Project description:Recently, resting-state functional magnetic resonance imaging (R-fMRI) has emerged as a powerful tool for investigating functional brain organization changes in a variety of neurological and psychiatric disorders. However, the current techniques may need further development to better define the reference brain networks for quantifying the functional connectivity differences between normal and diseased subject groups.
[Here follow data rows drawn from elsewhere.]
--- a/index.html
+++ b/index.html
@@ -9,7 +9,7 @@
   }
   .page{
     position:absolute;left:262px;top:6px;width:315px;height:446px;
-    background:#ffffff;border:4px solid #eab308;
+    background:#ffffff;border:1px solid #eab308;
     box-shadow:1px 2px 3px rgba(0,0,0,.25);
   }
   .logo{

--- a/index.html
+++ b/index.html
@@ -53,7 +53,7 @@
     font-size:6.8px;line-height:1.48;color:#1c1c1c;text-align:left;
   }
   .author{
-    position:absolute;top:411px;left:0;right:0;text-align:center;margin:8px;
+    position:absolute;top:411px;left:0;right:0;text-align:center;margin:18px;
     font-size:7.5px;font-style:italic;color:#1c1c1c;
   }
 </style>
In this study, we introduced a new clustering-based method that can clearly define the reference clusters. By employing group difference information to guide the clustering, the voxels within the reference clusters will have homogeneous functional connectivity changes above predefined levels. This method identified functional clusters that were significantly different between the amnestic mild cognitively impaired (aMCI) and age-matched cognitively normal (CN) subjects. The results indicated that the distribution of the clusters and their functionally disconnected regions resembled the altered memory network regions previously identified in task fMRI studies. In conclusion, the new clustering method provides an advanced approach for studying functional brain organization changes associated with brain diseases.